Copyright (c) 2025 MindMesh Academy. All rights reserved. This content is proprietary and may not be reproduced or distributed without permission.

4.1.1. Regression Algorithms (Linear, Logistic, XGBoost)

First Principle: Regression algorithms fundamentally learn to predict a continuous numerical output by modeling the relationships between input features and known target values, enabling quantitative forecasts.

Regression algorithms are a subset of supervised learning used when the target variable is a continuous numerical value (e.g., house price, temperature, sales revenue, number of returns).

Key Regression Algorithms and their characteristics:
  • Linear Regression:
    • What it is: Models a linear relationship between input features (independent variables) and the continuous target (dependent variable). It finds the "best fit" line or hyperplane.
    • Assumptions: Linear relationship, independent observations, normality of residuals, homoscedasticity.
    • AWS: SageMaker Linear Learner (can do linear regression for dense or sparse data).
  • Logistic Regression:
    • What it is: Despite "regression" in its name, it's primarily used for binary classification. It models the probability of a binary outcome using a logistic function.
    • Output: Probabilities (0 to 1), which can be converted to classes using a threshold.
    • AWS: SageMaker Linear Learner can be configured for binary or multi-class classification.
  • XGBoost (Extreme Gradient Boosting):
    • What it is: A powerful, highly optimized, and scalable open-source implementation of the gradient boosting framework. It builds an ensemble of decision trees sequentially.
    • Strengths: Handles various data types, robust to outliers, handles missing values, high performance, capable of capturing complex non-linear relationships.
    • Parameters: Many hyperparameters to tune (e.g., num_round, eta, max_depth, subsample, colsample_bytree).
    • AWS: SageMaker XGBoost is a built-in algorithm, highly optimized for large datasets and distributed training.
  • Metrics for Regression: Mean Squared Error (MSE), Root Mean Squared Error (RMSE), Mean Absolute Error (MAE), R-squared.
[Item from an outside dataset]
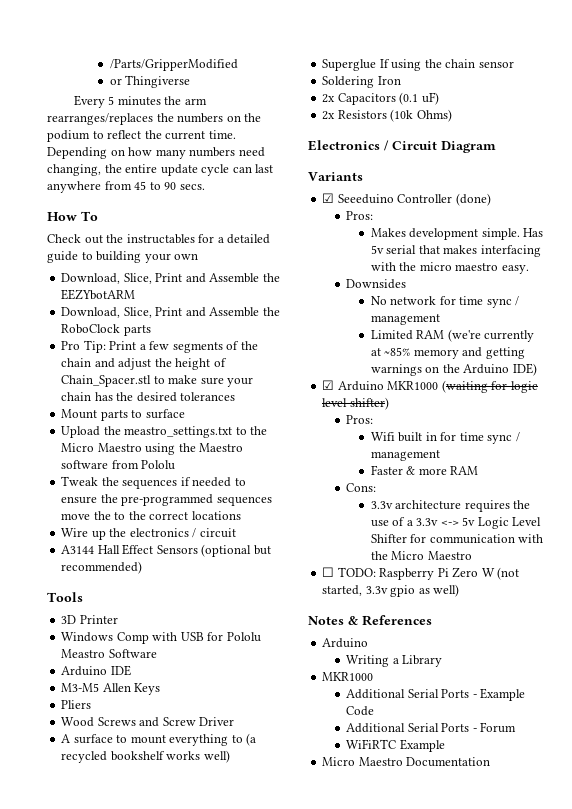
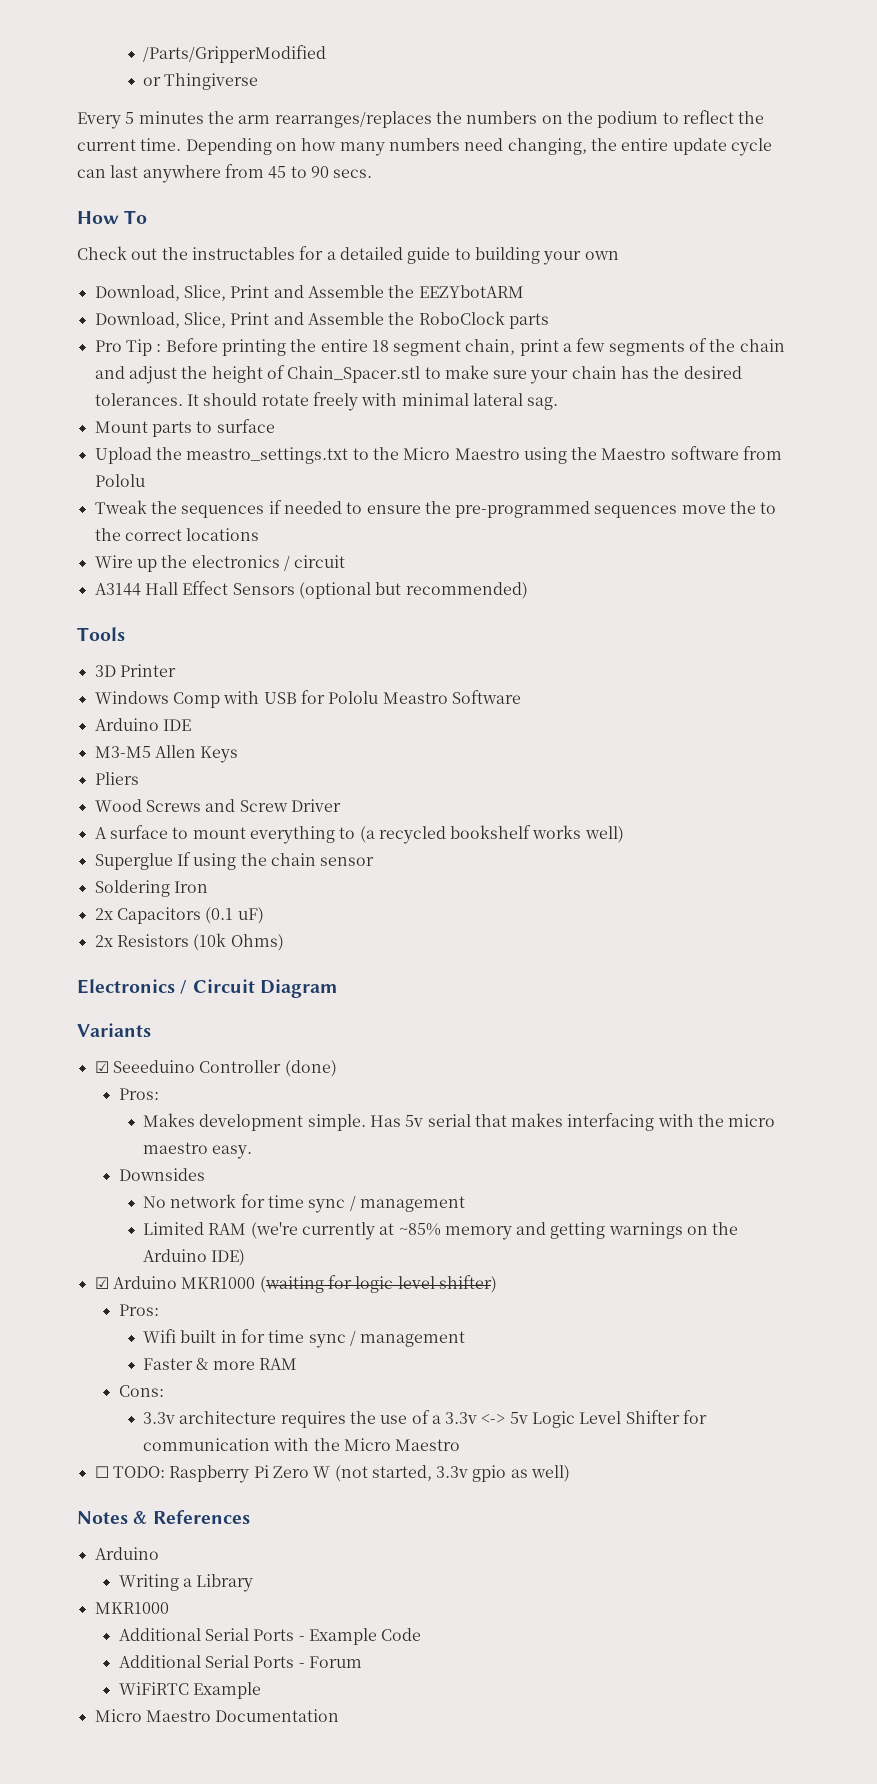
- Pro Tip: Print a few segments of the chain and adjust the height of Chain_Spacer.stl to make sure your chain has the desired tolerances
+ Pro Tip : Before printing the entire 18 segment chain, print a few segments of the chain and adjust the height of Chain_Spacer.stl to make sure your chain has the desired tolerances. It should rotate freely with minimal lateral sag.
Scenario: You need to build a model to predict the expected demand for a new product launch (a continuous numerical value). The marketing team also wants to predict the probability of a customer clicking on an ad campaign (a binary outcome).

Reflection Question: How do regression algorithms like Linear Regression or XGBoost (for continuous predictions) and Logistic Regression (for binary probabilities) fundamentally learn to predict a numerical output or probability by modeling the relationships between input features and known target values, enabling quantitative forecasts and classification probabilities?